Use a stable sorting algorithm when selecting the `max_features` in TfidfVectorizer #21446

mesejo · 2021-10-24T12:28:26Z

Describe the workflow you want to enable

Currently when selecting max_features in TfidfVectorizers, the algorithm (line 1172) uses numpy.argsort with the quicksort enabled (the default argument).

Given that quicksort is not stable, this leads to inconsistent behavior across different datasets, for example:

corpus = ['AAA', 'AAB', 'AAC', 'AAD', 'AAE', 'AAF']
vectorizer = TfidfVectorizer(smooth_idf=False, max_features=5)
vectorizer.fit_transform(corpus)
print(vectorizer.get_feature_names_out())   # ['aaa' 'aab' 'aac' 'aad' 'aae']
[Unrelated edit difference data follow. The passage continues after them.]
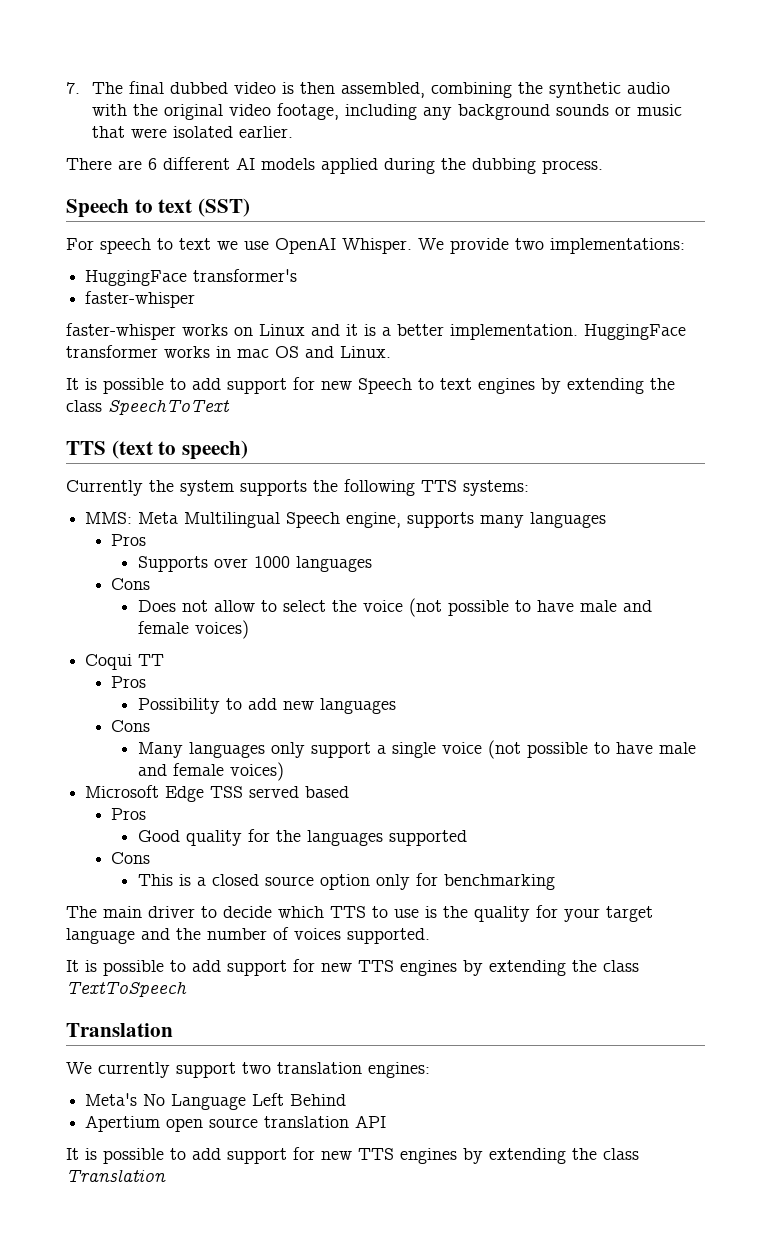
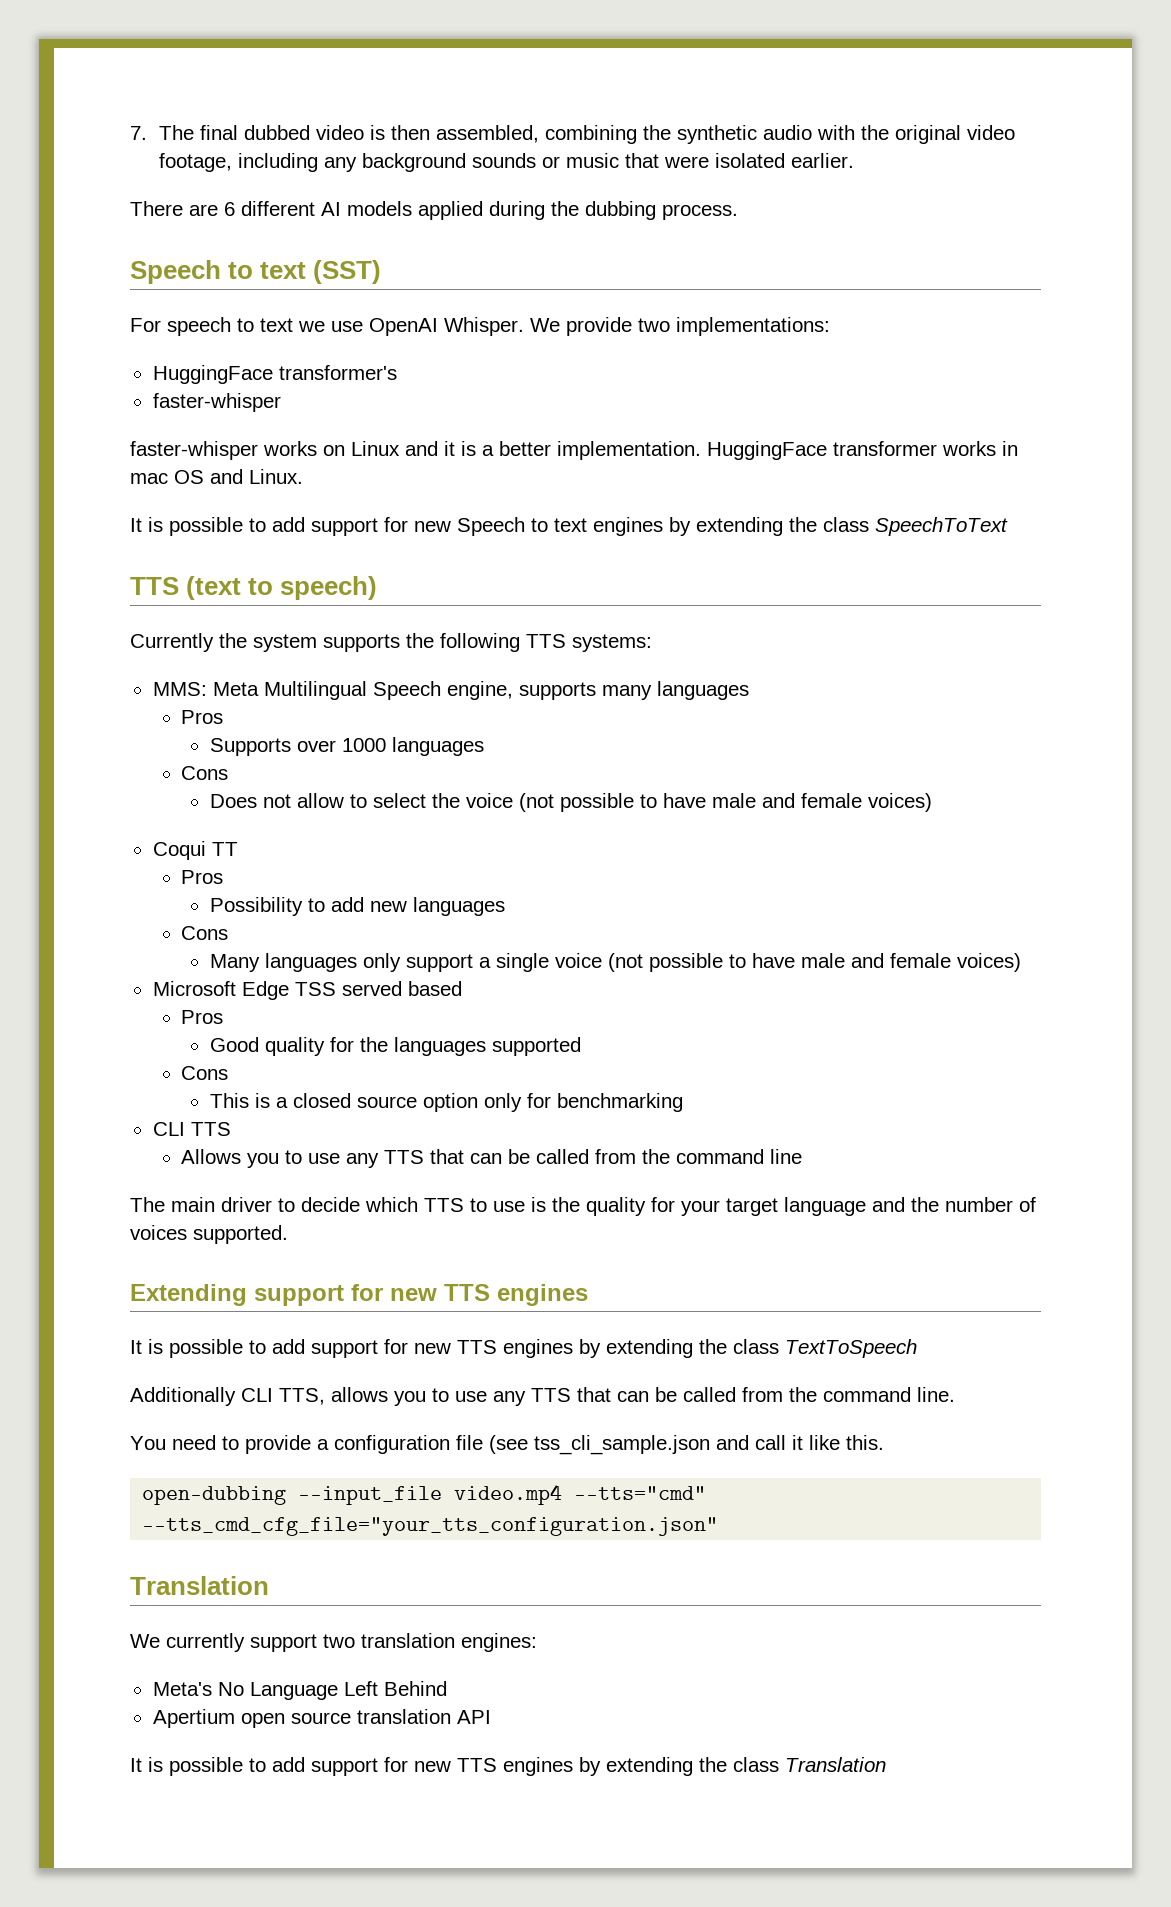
+ CLI TTS
+ Allows you to use any TTS that can be called from the command line
+ Extending support for new TTS engines
+ Additionally CLI TTS, allows you to use any TTS that can be called from the command line.
+ You need to provide a configuration file (see tss_cli_sample.json and call it like this.
+ open-dubbing --input_file video.mp4 --tts="cmd" --tts_cmd_cfg_file="your_tts_configuration.json"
As all the features have the same frequency they are return in lexicographic order, this does not happens for the following dataset:

corpus = ['AAA', 'AAB', 'AAC', 'AAD', 'AAE', 'AAF', 'AAG', 'ABA', 'ABB', 'ABC', 'ABD', 'ACA', 'ACB', 'ADA', 'AEA',
          'AFA', 'BAA']
vectorizer = TfidfVectorizer(smooth_idf=False, max_features=5)
vectorizer.fit_transform(corpus)
print(vectorizer.get_feature_names_out())  # ['aaa' 'aca' 'acb' 'ada' 'aea']

I would expect the result to be the same as the first example but is not.
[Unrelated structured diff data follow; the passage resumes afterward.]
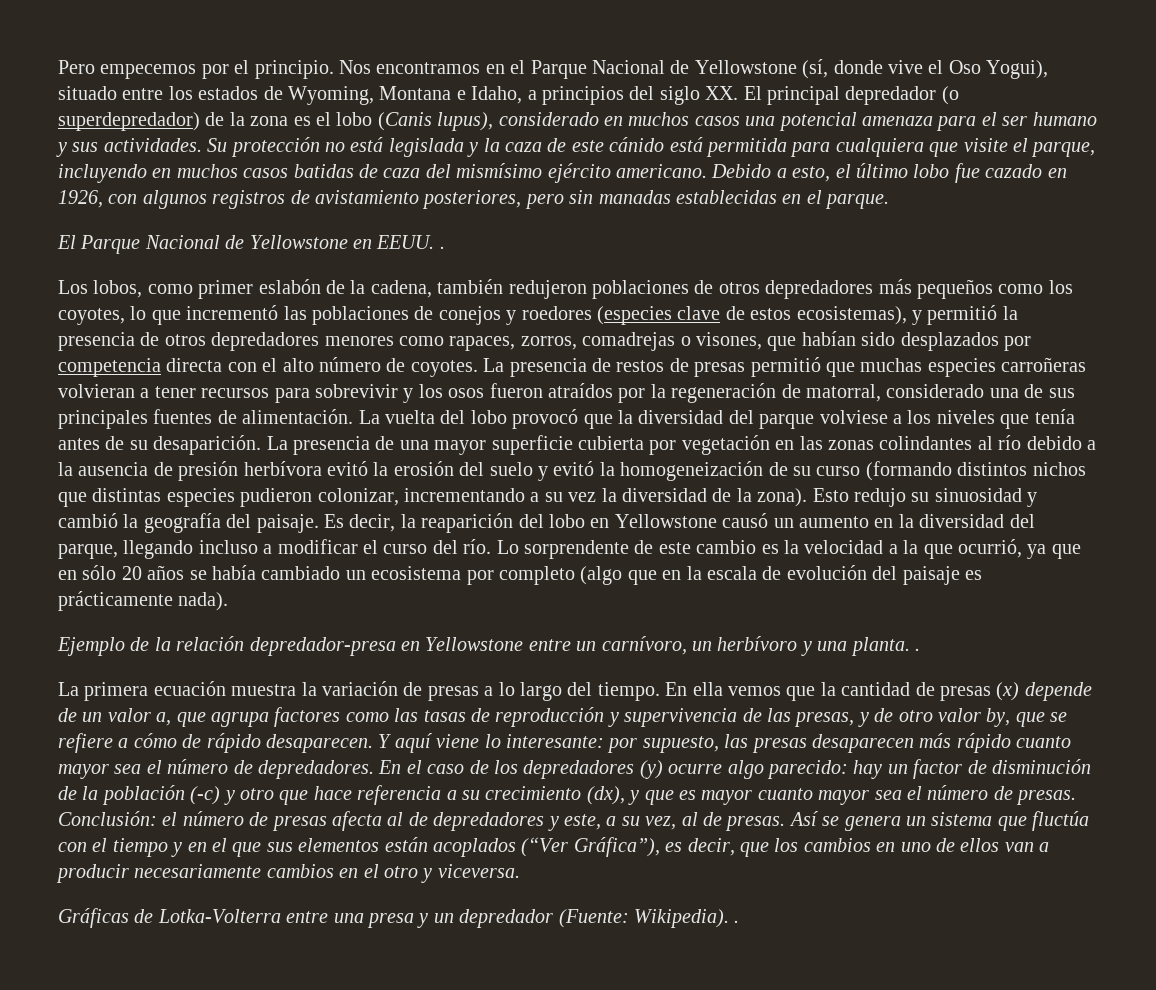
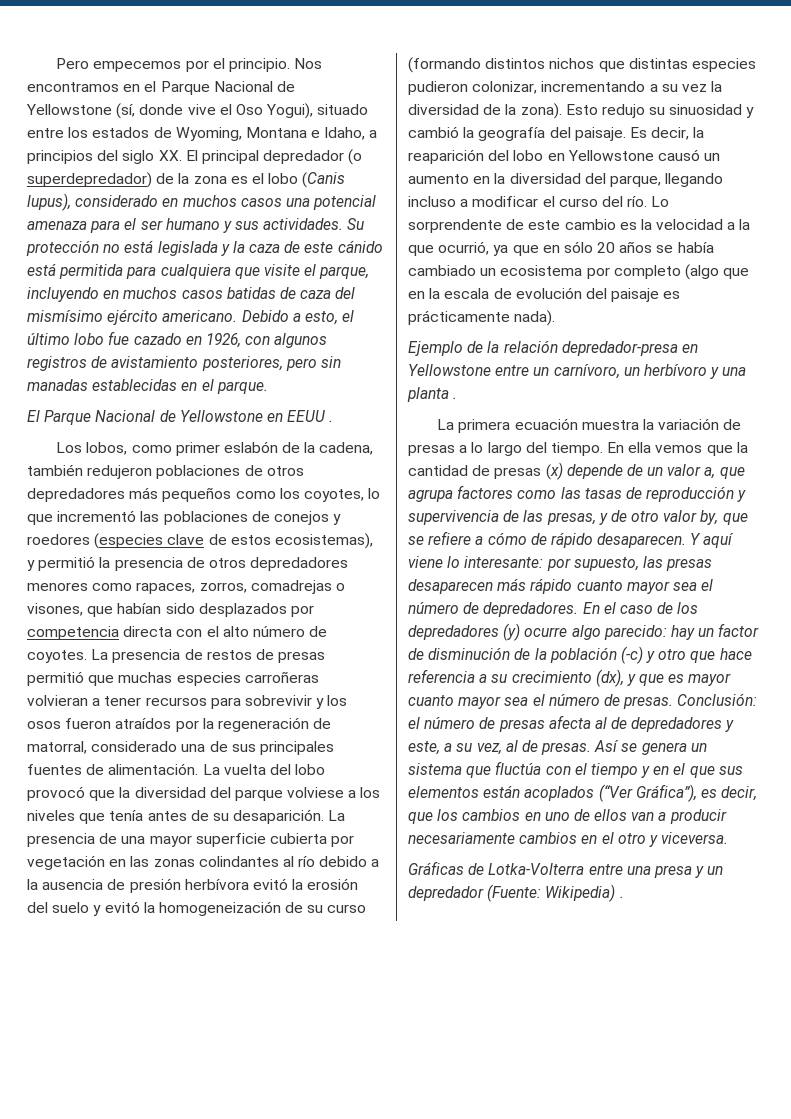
- El Parque Nacional de Yellowstone en EEUU. .
+ El Parque Nacional de Yellowstone en EEUU .
- Ejemplo de la relación depredador-presa en Yellowstone entre un carnívoro, un herbívoro y una planta. .
+ Ejemplo de la relación depredador-presa en Yellowstone entre un carnívoro, un herbívoro y una planta .
- Gráficas de Lotka-Volterra entre una presa y un depredador (Fuente: Wikipedia). .
+ Gráficas de Lotka-Volterra entre una presa y un depredador (Fuente: Wikipedia) .

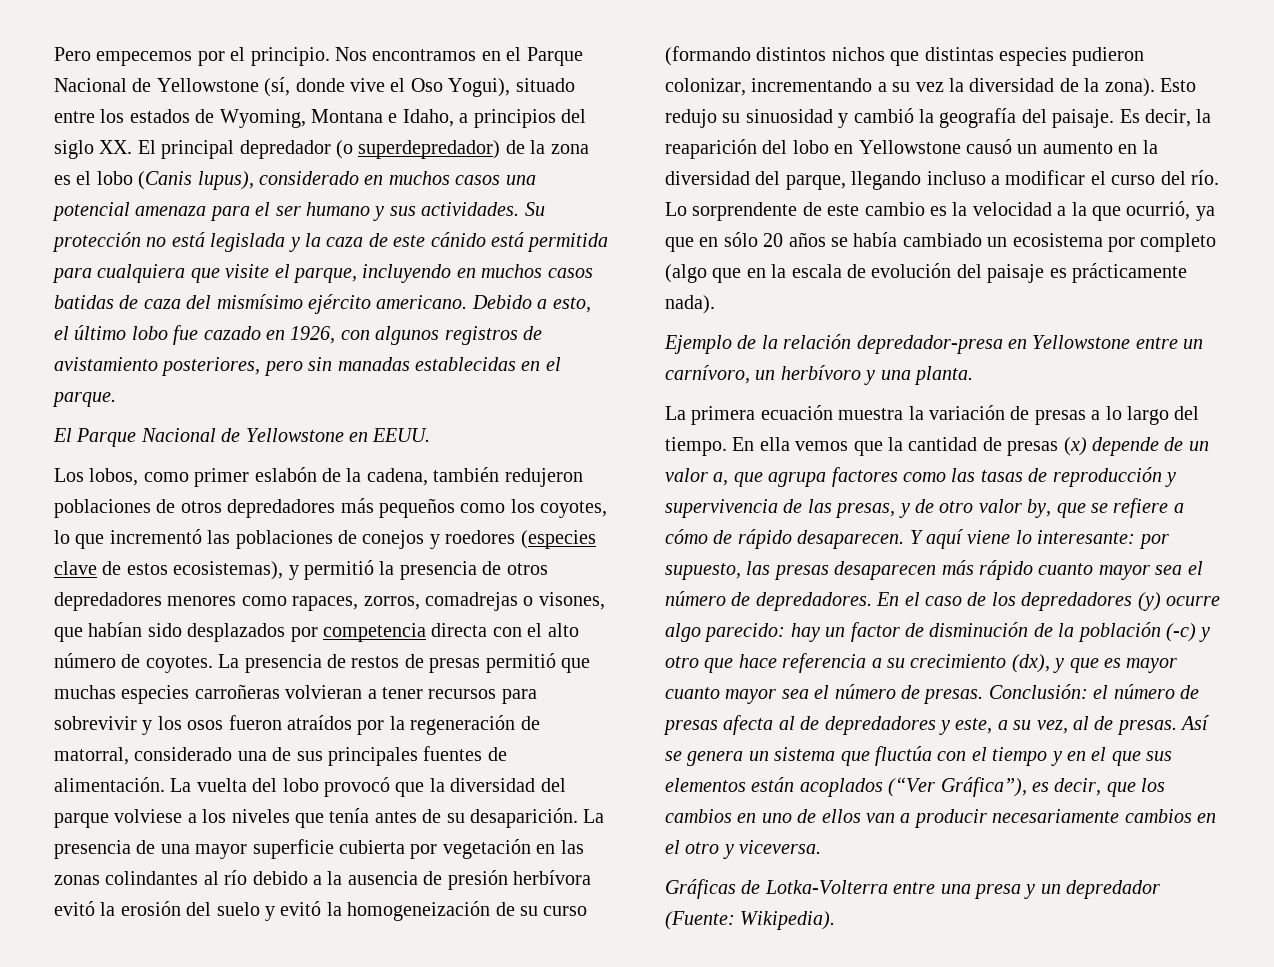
- El Parque Nacional de Yellowstone en EEUU .
+ El Parque Nacional de Yellowstone en EEUU.
- Ejemplo de la relación depredador-presa en Yellowstone entre un carnívoro, un herbívoro y una planta .
+ Ejemplo de la relación depredador-presa en Yellowstone entre un carnívoro, un herbívoro y una planta.
- Gráficas de Lotka-Volterra entre una presa y un depredador (Fuente: Wikipedia) .
+ Gráficas de Lotka-Volterra entre una presa y un depredador (Fuente: Wikipedia).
Describe your proposed solution

Since 1.15.0 the option stable was added to numpy.argsort, so simply changing the line to:

mask_inds = (-tfs[mask]).argsort(kind="stable")[:limit]

should be enough to solve the problem.

Describe alternatives you've considered, if relevant

As an alternative use the option mergesort that is stable

mask_inds = (-tfs[mask]).argsort(kind="mergesort")[:limit]

Additional context

sklearn.__version__
'1.0'

The text was updated successfully, but these errors were encountered:

ogrisel · 2021-10-26T07:31:34Z

I suppose the performance impact is negligible compared to other operations when calling fit or transform on a such a corpus. So this looks good to me.

The only problem is that at the moment in our sklearn/_min_dependencies.py states:

    NUMPY_MIN_VERSION = "1.14.6"

I suppose we will be able to bump this for the scikit-learn 1.1 release but I am not 100% sure.

ogrisel · 2021-10-26T07:35:00Z

According to https://numpy.org/neps/nep-0029-deprecation_policy.html#support-table we are already way more conservative than the recommended support.

thomasjpfan · 2021-10-26T15:00:12Z

For backward compatibility, I think we still need to add a parameter to TfidfVectorizer to control the sorting behavior.

ogrisel · 2021-10-26T15:50:40Z

For backward compatibility, I think we still need to add a parameter to TfidfVectorizer to control the sorting behavior.

That's a good point. Otherwise it will cause very nasty bugs in existing pipelines.

mesejo · 2021-10-27T23:03:20Z

Hi. Thanks for the feedback. I'm interested on working on this.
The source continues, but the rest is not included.